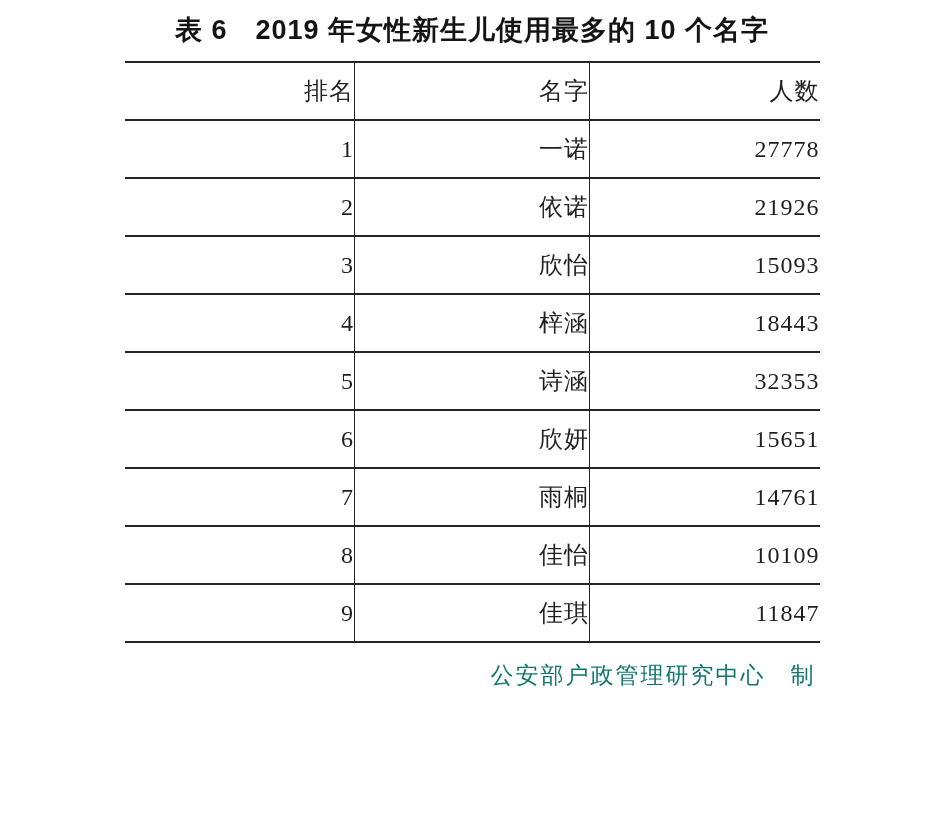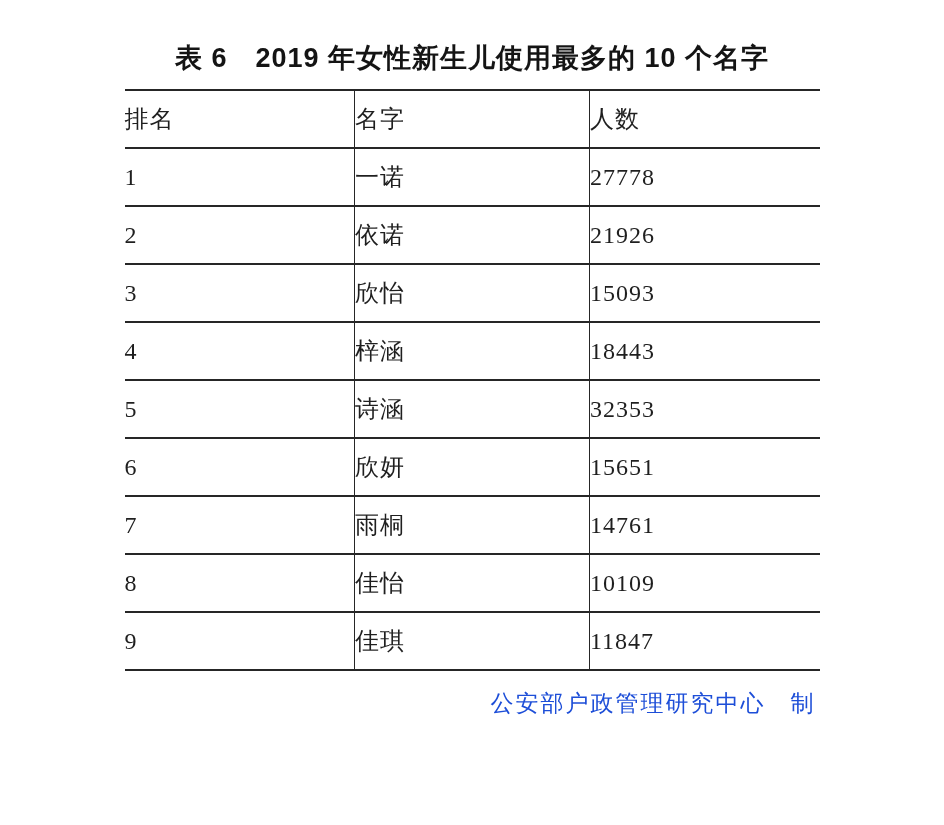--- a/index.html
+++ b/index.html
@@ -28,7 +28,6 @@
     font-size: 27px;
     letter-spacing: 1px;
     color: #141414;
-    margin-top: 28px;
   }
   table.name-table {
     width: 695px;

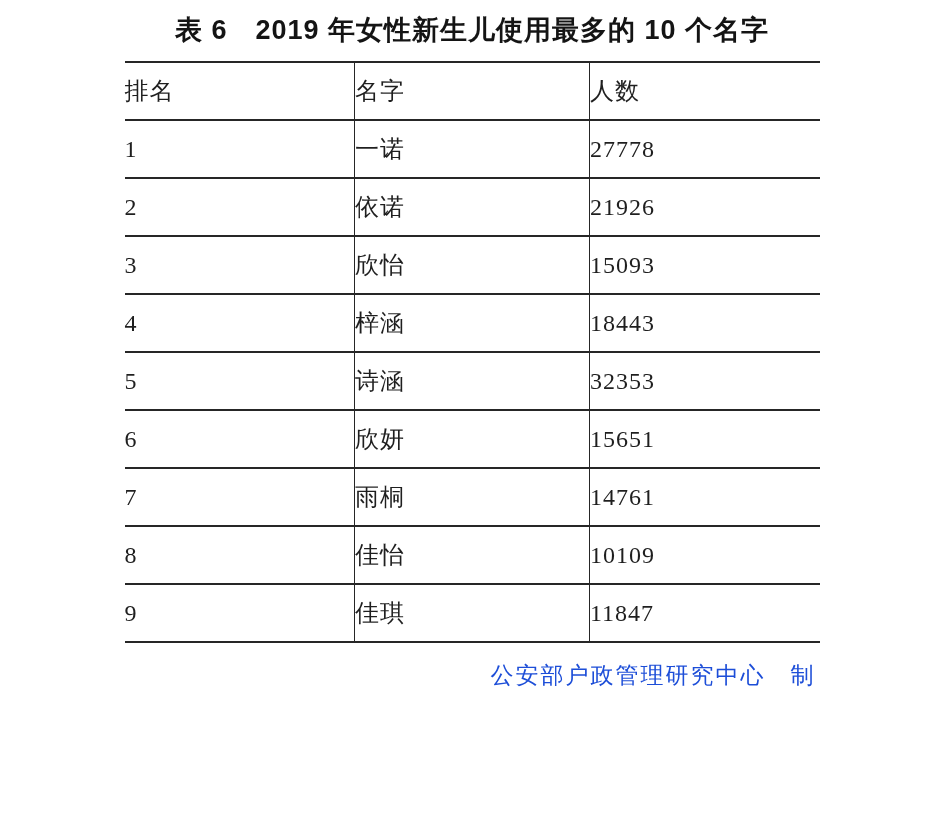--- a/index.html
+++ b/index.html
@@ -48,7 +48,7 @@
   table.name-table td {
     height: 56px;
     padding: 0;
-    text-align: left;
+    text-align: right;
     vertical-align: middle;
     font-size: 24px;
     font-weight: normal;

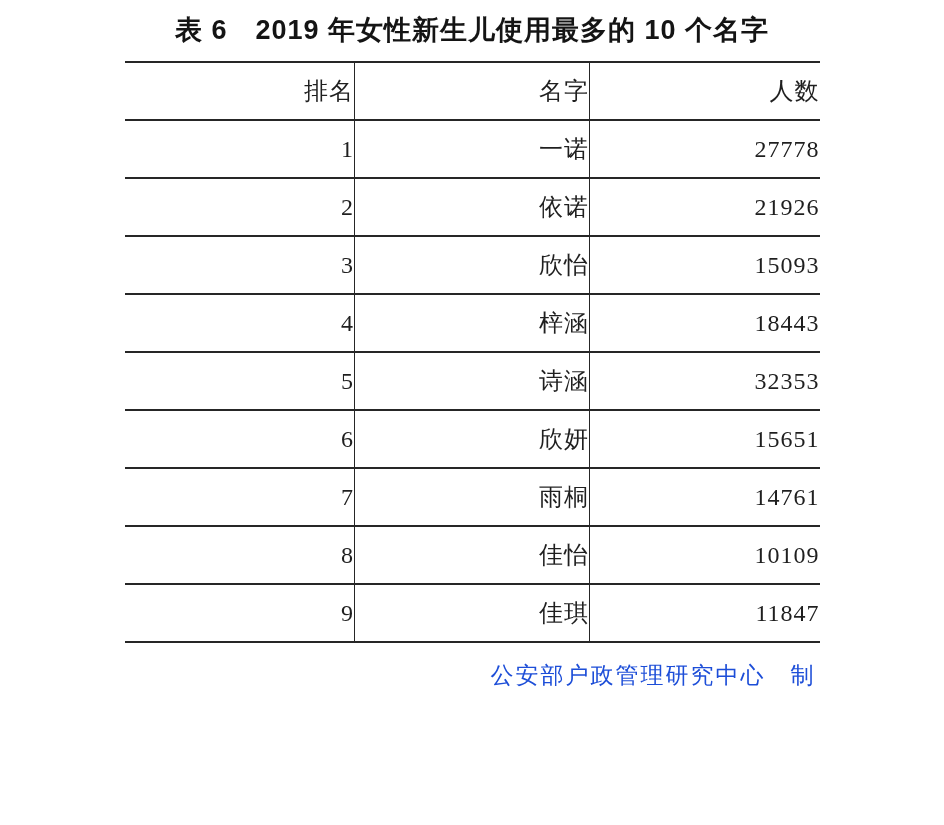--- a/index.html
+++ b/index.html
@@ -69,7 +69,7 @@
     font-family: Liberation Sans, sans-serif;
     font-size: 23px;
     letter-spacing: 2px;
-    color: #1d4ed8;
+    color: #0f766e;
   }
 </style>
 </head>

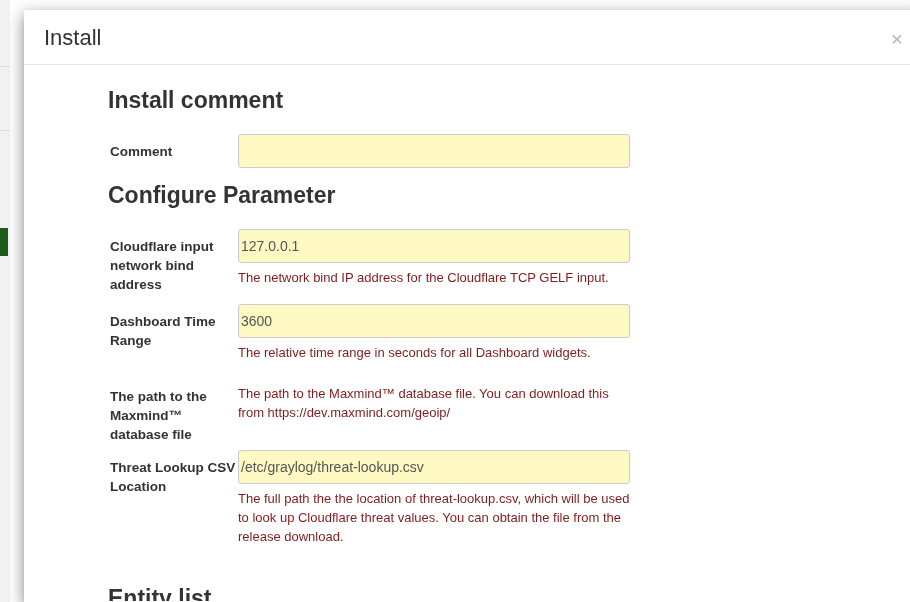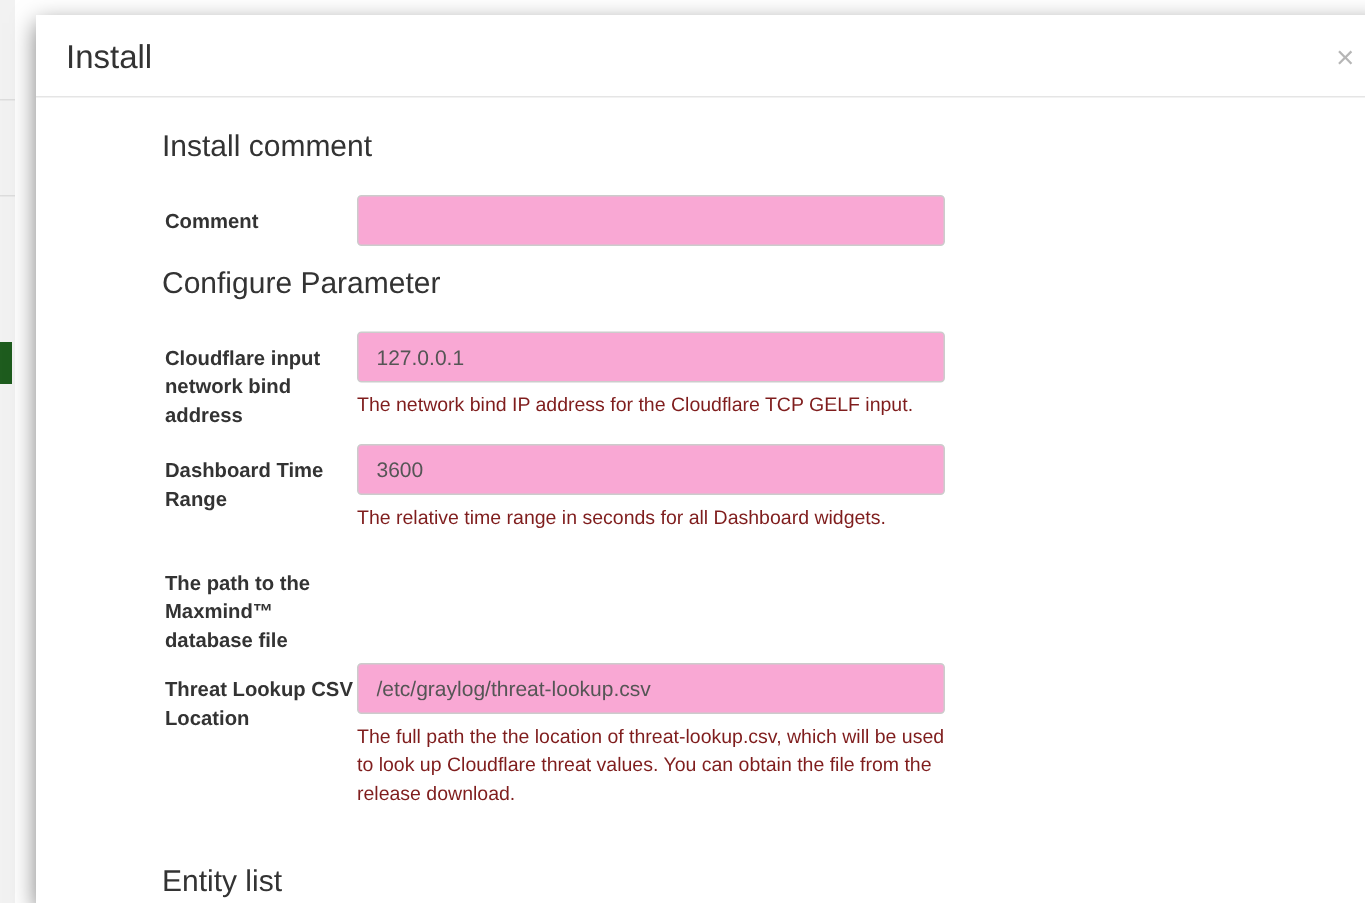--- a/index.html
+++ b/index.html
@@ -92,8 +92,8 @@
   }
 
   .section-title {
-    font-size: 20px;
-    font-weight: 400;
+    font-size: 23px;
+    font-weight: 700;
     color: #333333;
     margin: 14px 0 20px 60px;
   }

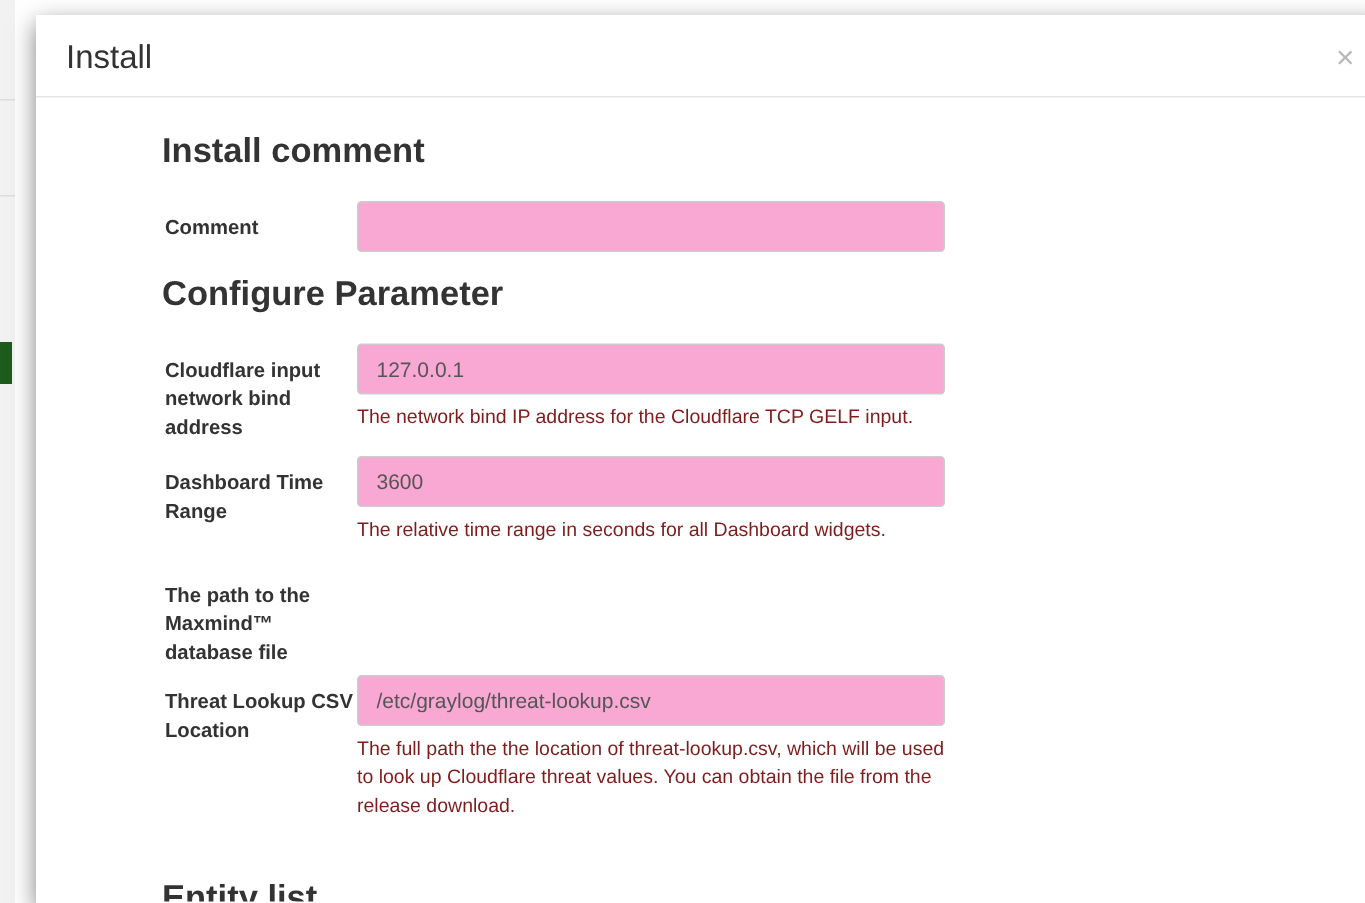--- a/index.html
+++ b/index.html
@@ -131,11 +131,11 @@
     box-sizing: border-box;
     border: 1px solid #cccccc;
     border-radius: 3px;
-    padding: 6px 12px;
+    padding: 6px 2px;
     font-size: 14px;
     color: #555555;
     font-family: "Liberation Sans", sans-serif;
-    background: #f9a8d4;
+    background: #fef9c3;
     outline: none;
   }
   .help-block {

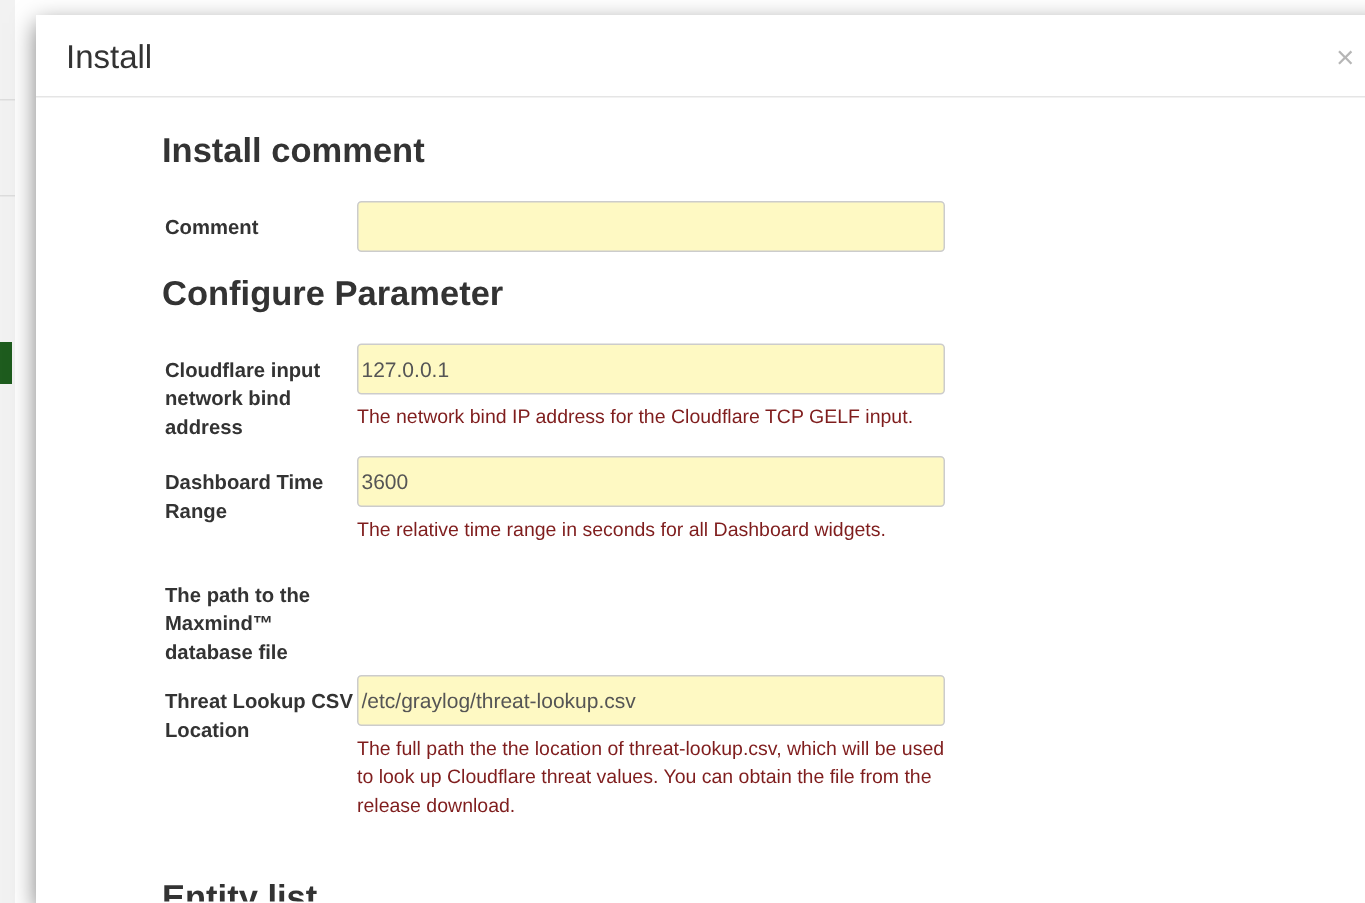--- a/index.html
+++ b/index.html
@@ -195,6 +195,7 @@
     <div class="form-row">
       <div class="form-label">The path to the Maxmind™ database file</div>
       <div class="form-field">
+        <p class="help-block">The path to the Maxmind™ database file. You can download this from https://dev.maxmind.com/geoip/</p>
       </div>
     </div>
-*-
Find the word "path" in the listing above. Copy each line where it appears.

       <div class="form-label">The path to the Maxmind™ database file</div>
+        <p class="help-block">The path to the Maxmind™ database file. You can download this from https://dev.maxmind.com/geoip/</p>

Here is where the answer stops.